The set of events 132 is a set of events of operations which the unit 106 may perform. For example, the set of events to be detected may include simple integer arithmetic operations, floating point operations, Boolean logic, memory read/write operations, and the like. For each type of event there is an associated weight 134. The set of weights 134 may be provided by the controller 102 or the set of weights 134 may be stored on the processor core 104 or on the unit 106 or in other memory or storage. The set of weights 134 may be updated at any time. The set of weights 134 may be programmable by the controller 102. The set of weights 134 may be the same for all units 106 on a core 104 or the set of weights 134 may be different for each unit 106 and for each core 104. In the example shown there are five types of events 132 and five associated weights 134. The events are not limited to five types but may be any number of types. The weight is a measure of how much energy it is estimated that that type of event will consume when the unit performs the operation of the event.

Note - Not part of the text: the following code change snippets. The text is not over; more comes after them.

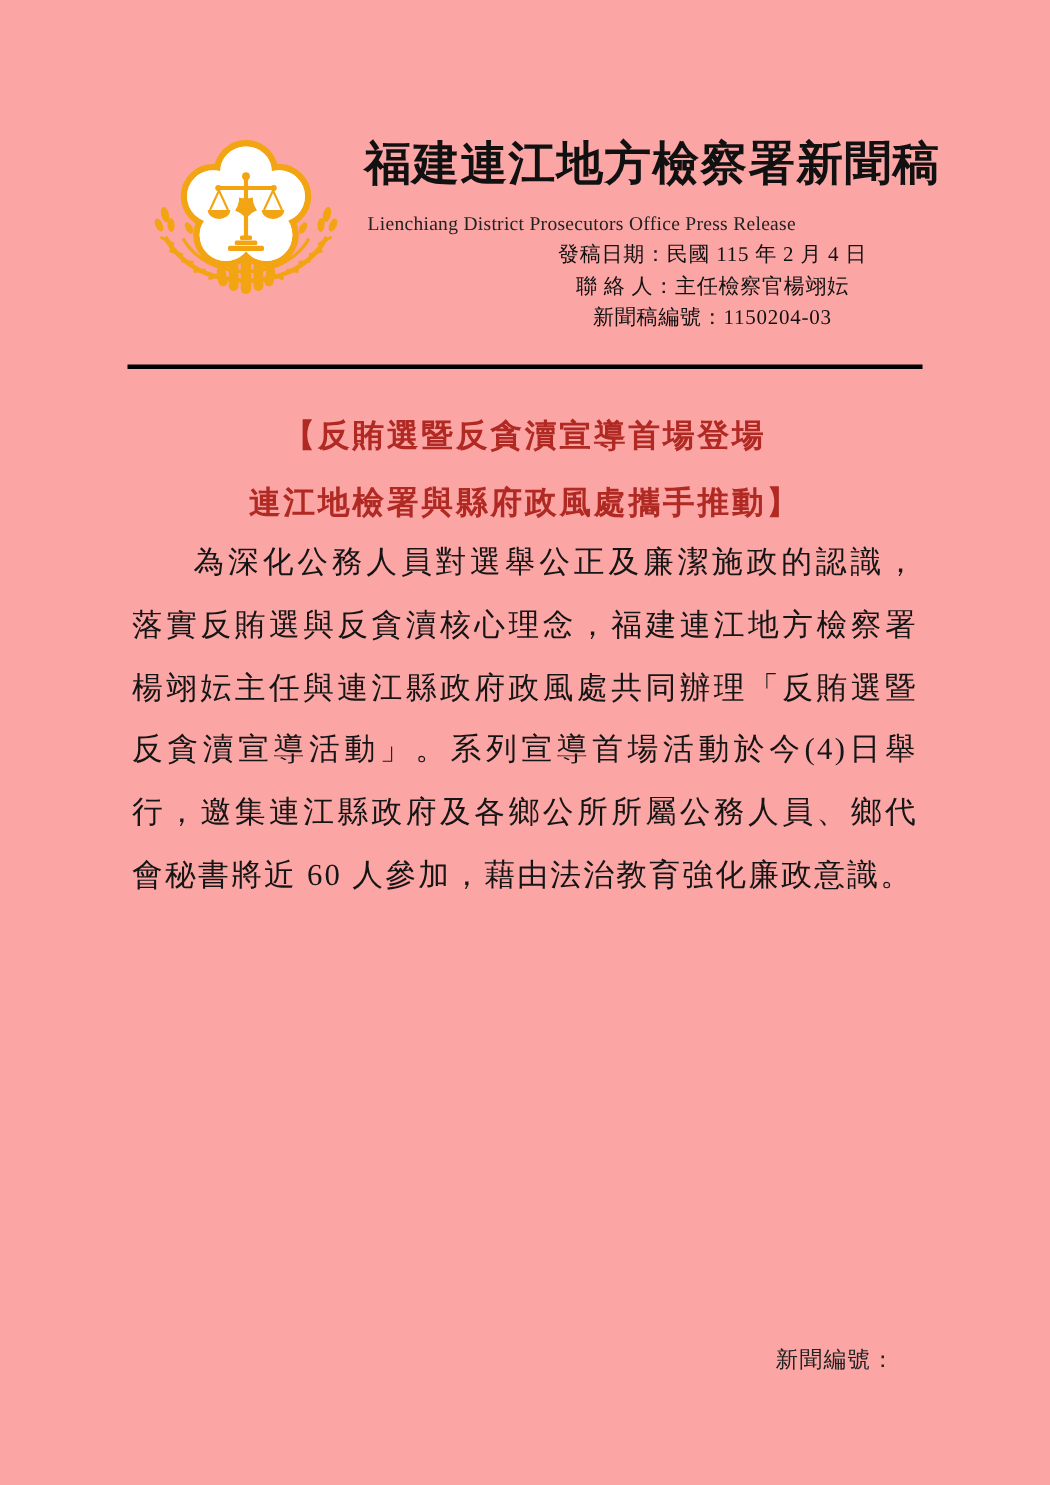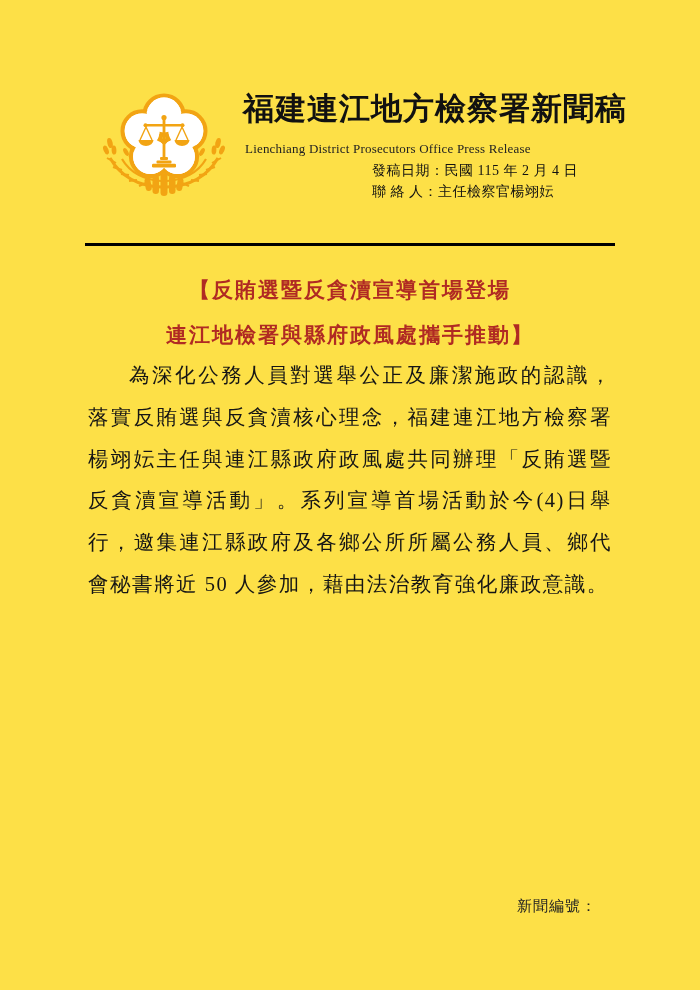"福建連江地方檢察署新聞稿" .page { background: #fde047 -> #fca5a5 }
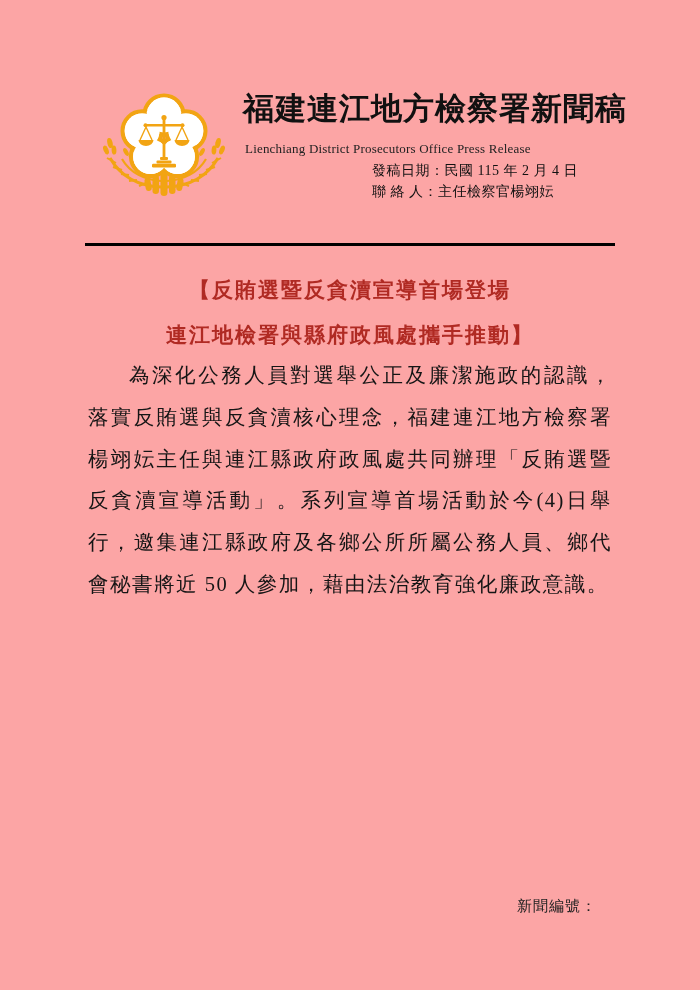"發稿日期：民國 115 年 2 月" .meta { text-align: none -> center }
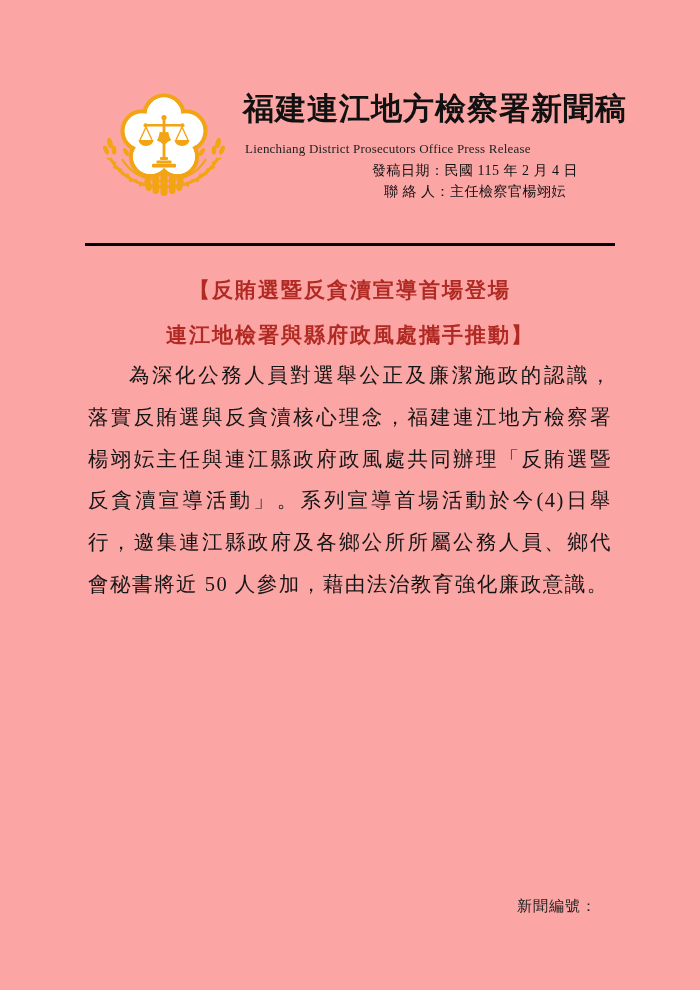"新聞稿編號：1150204-03" div { html: none -> <div>新聞稿編號：1150204-03</div> }
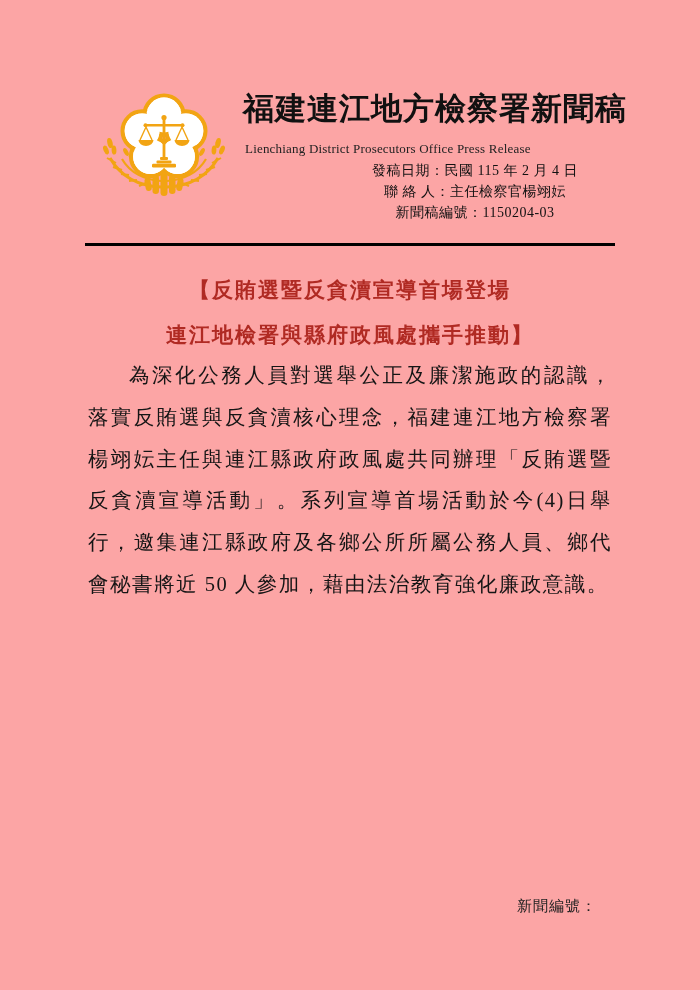"為深化公務人員對選舉公正及廉潔施政的認識，落實反賄選與反貪瀆核心理念，福建連江地" p { text: 50 -> 60 }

The weights may be determined empirically. For example, energy consumption values may be monitored during testing, and the events may also be monitored and detected. Corresponding weights to determine the energy estimates may then be determined, e.g., by regression analysis, or any other appropriate process to determine weights based on detected events and energy consumption values.

The first energy estimating circuit 120-1 counts the number of each type of event during a first sampling window (e.g., a time window or a number of clock cycles). The counting starts when the synchronizing pulse 110 is received by the first energy estimating circuit 120-1 from the controller 102. After the first sampling window has elapsed, the first energy estimating circuit 120-1 multiplies the number of occurrences of each of the events by the associated weight of that event and sums the resulting set of products. Thus, in effect, by counting a number of events and multiplying this number by the mean energy used for performing the operation of the event, the energy consumed for all of those events which occurred during the first sampling window can be quickly estimated. One example formula for energy consumption is as follows:

Energy ⁢ consumption ⁢ estimate = ∑ k = 1 m ⁢ N k * W k ( Equation ⁢ 1 )

    • where Nk is the number of occurrences of the kth event during the first sampling window and Wk is the weight assigned to the kth event, and m is the number of the different types of events.

In the example depicted in FIG. 1, there are three additional energy estimating circuits 120-2, 120-3, and 120-4. The second energy estimating circuit 120-2 and the third energy estimating circuit 120-3 receive as inputs the output of the first energy estimating circuit 120-1 and also the synchronizing pulse 110. The fourth energy estimating circuit 120-4 receives as an input the output of the third energy estimating circuit 120-3 only.

The synchronizing pulse 110 may also be received by the energy estimating circuits. In the example depicted, the fourth energy estimating circuit 120-4 does not receive the synchronizing pulse but the first, second, and third energy estimating circuits 120-1, 120-2, and 120-3 do receive the synchronizing pulse 110 from the synchronizing pulse generator 112. In this example, the fourth energy estimating circuit 120-4 provides only an energy estimate and not a power estimate so there is no requirement to receive the synchronizing pulse 110 nor a conversion of the sampling window to a time. In addition, the fourth energy estimating circuit 120-4 can be reset or synchronized based on an alternative signal.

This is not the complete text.